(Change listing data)
##############################

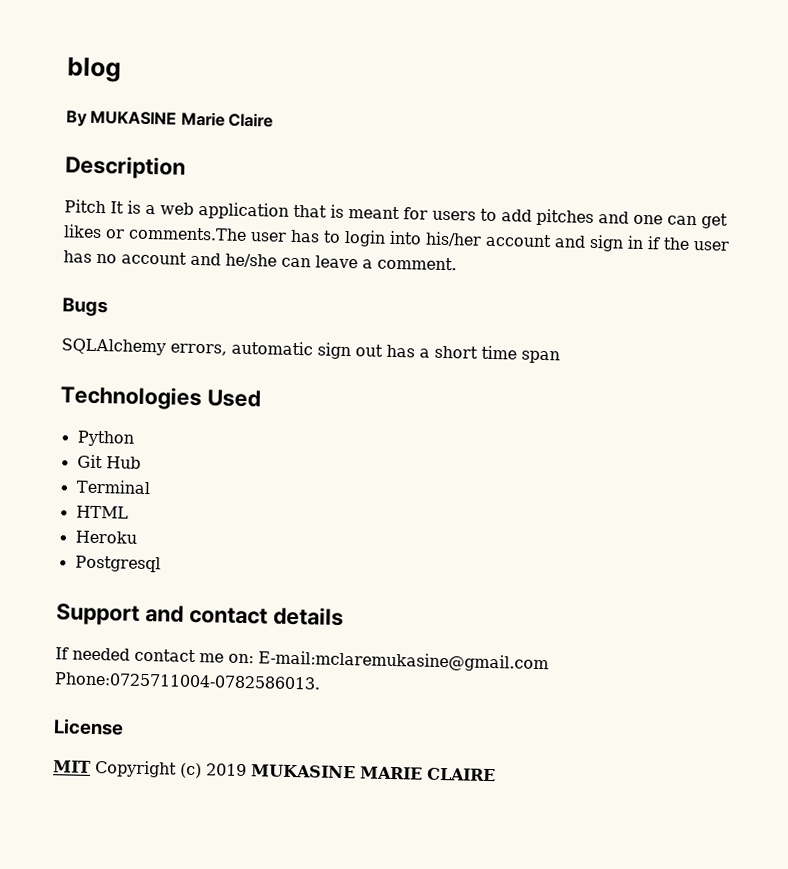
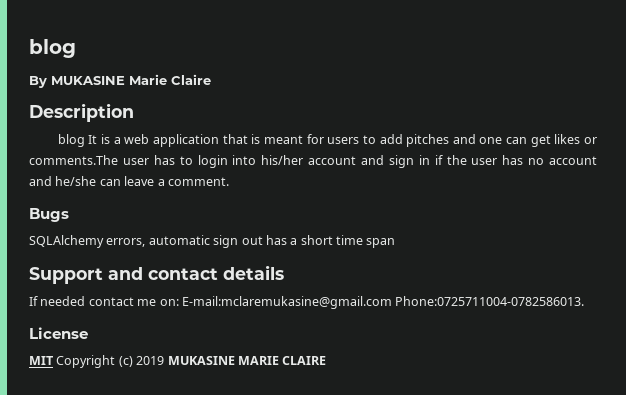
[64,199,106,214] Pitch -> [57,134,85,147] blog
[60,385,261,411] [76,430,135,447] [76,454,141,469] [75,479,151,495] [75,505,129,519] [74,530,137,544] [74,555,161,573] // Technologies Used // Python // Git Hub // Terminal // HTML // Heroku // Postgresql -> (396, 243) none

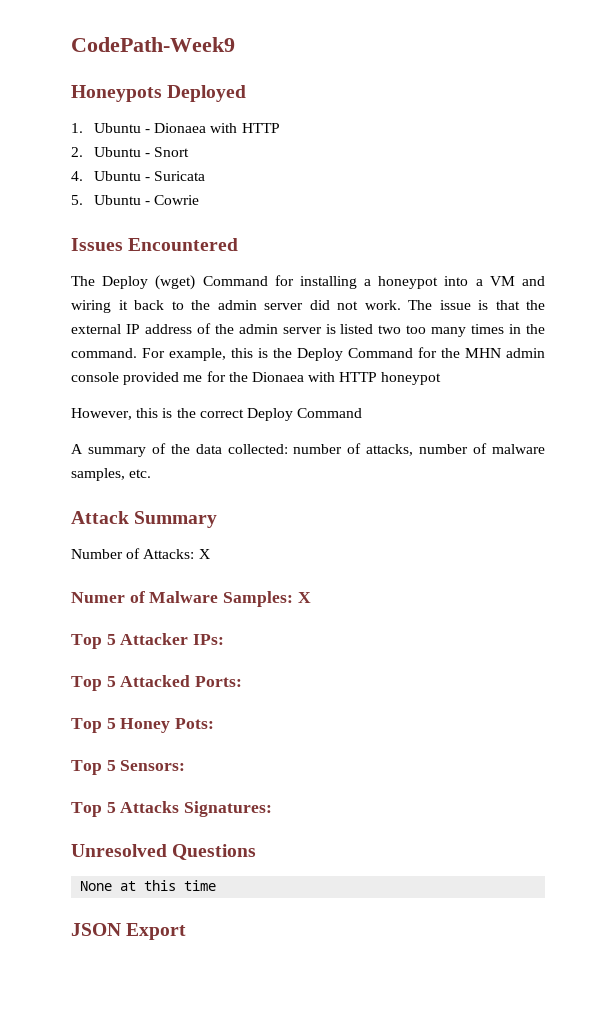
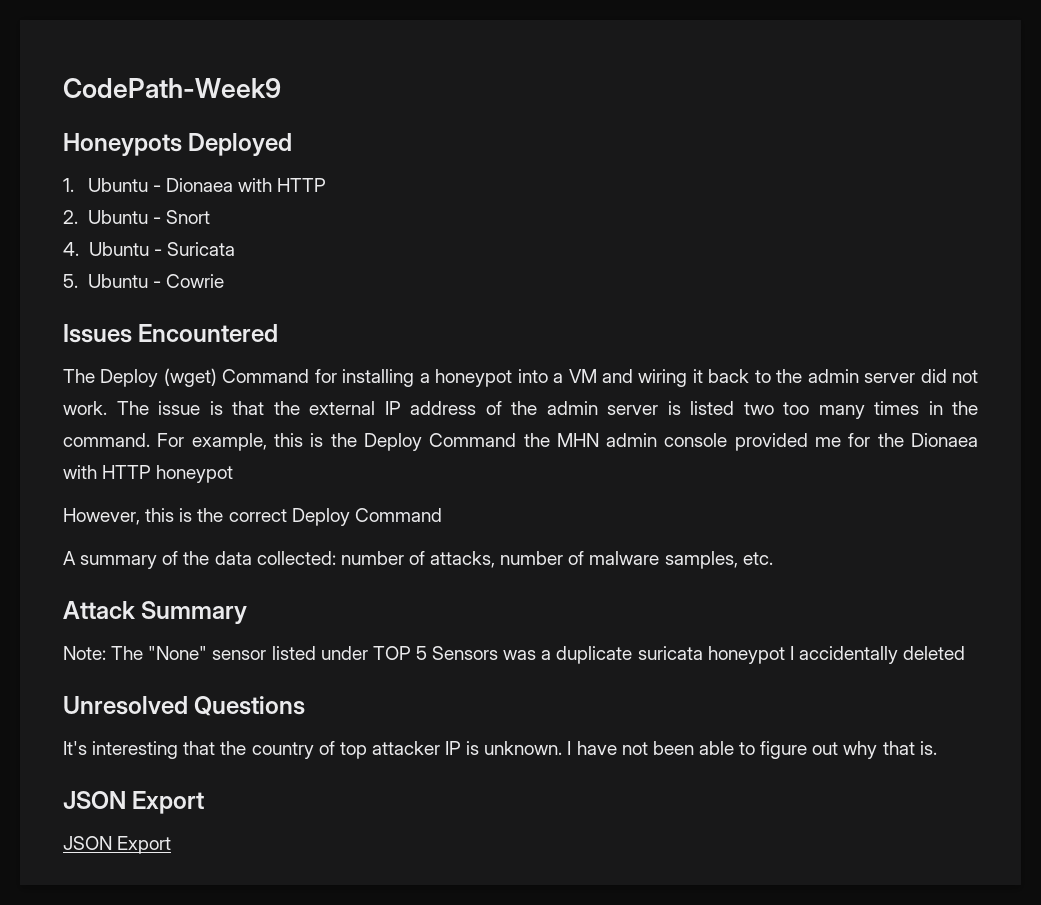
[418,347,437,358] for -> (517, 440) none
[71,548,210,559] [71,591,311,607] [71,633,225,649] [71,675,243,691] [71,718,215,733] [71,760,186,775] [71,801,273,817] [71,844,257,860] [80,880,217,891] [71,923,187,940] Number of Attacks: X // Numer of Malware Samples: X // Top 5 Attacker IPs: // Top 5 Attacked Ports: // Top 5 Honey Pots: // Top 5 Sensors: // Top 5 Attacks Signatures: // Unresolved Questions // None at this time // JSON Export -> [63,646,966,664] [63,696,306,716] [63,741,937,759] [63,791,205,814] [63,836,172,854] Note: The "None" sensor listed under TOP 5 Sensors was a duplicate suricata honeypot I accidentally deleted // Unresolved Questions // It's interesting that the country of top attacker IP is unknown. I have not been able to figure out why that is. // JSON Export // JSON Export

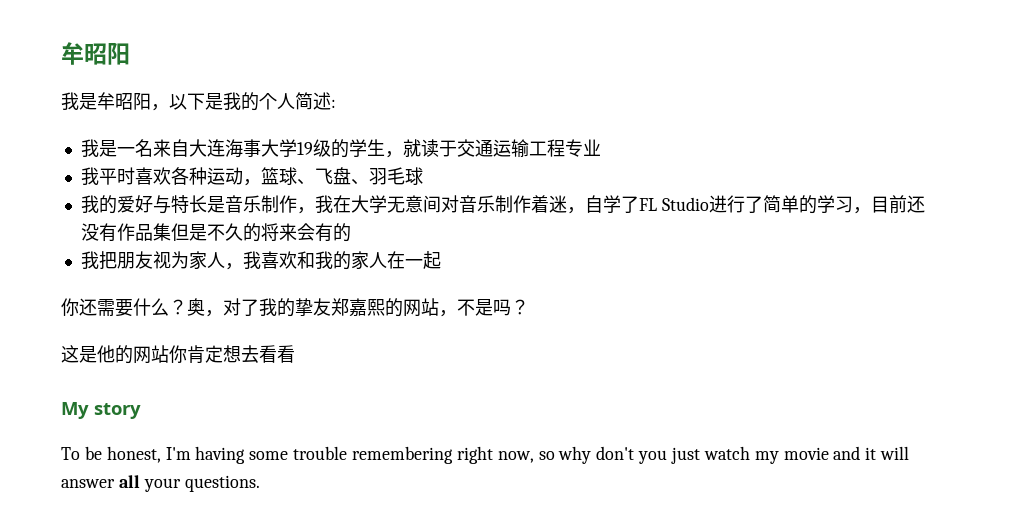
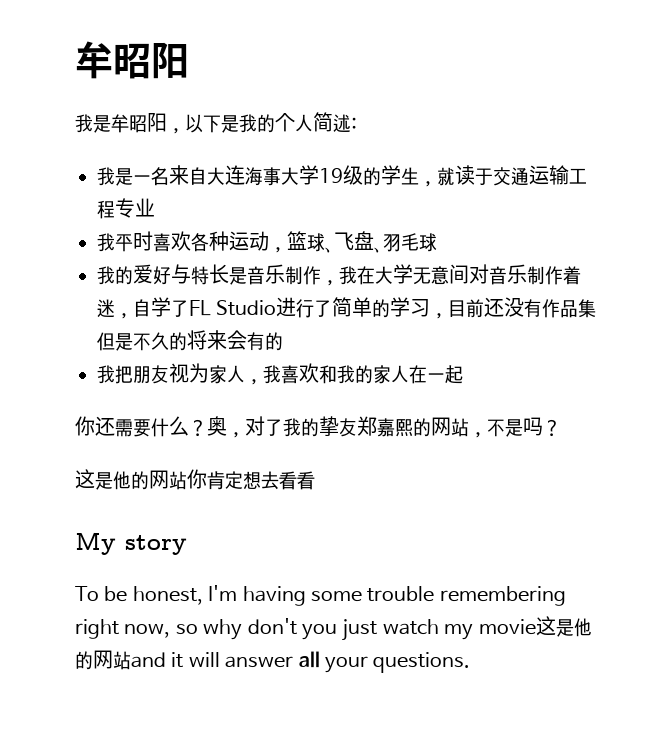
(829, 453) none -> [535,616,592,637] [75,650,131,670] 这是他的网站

##############################

## EXERCISE DETAILS
Write out exactly the lines that run from the one containing "[60,385,261,411] [76,430,135,447] [76,454,141,469]" to the last line of the entries above, both ends kept, pictures left out.

## SOLUTION TO THE PROBLEM
[60,385,261,411] [76,430,135,447] [76,454,141,469] [75,479,151,495] [75,505,129,519] [74,530,137,544] [74,555,161,573] // Technologies Used // Python // Git Hub // Terminal // HTML // Heroku // Postgresql -> (396, 243) none

[418,347,437,358] for -> (517, 440) none
[71,548,210,559] [71,591,311,607] [71,633,225,649] [71,675,243,691] [71,718,215,733] [71,760,186,775] [71,801,273,817] [71,844,257,860] [80,880,217,891] [71,923,187,940] Number of Attacks: X // Numer of Malware Samples: X // Top 5 Attacker IPs: // Top 5 Attacked Ports: // Top 5 Honey Pots: // Top 5 Sensors: // Top 5 Attacks Signatures: // Unresolved Questions // None at this time // JSON Export -> [63,646,966,664] [63,696,306,716] [63,741,937,759] [63,791,205,814] [63,836,172,854] Note: The "None" sensor listed under TOP 5 Sensors was a duplicate suricata honeypot I accidentally deleted // Unresolved Questions // It's interesting that the country of top attacker IP is unknown. I have not been able to figure out why that is. // JSON Export // JSON Export

(829, 453) none -> [535,616,592,637] [75,650,131,670] 这是他的网站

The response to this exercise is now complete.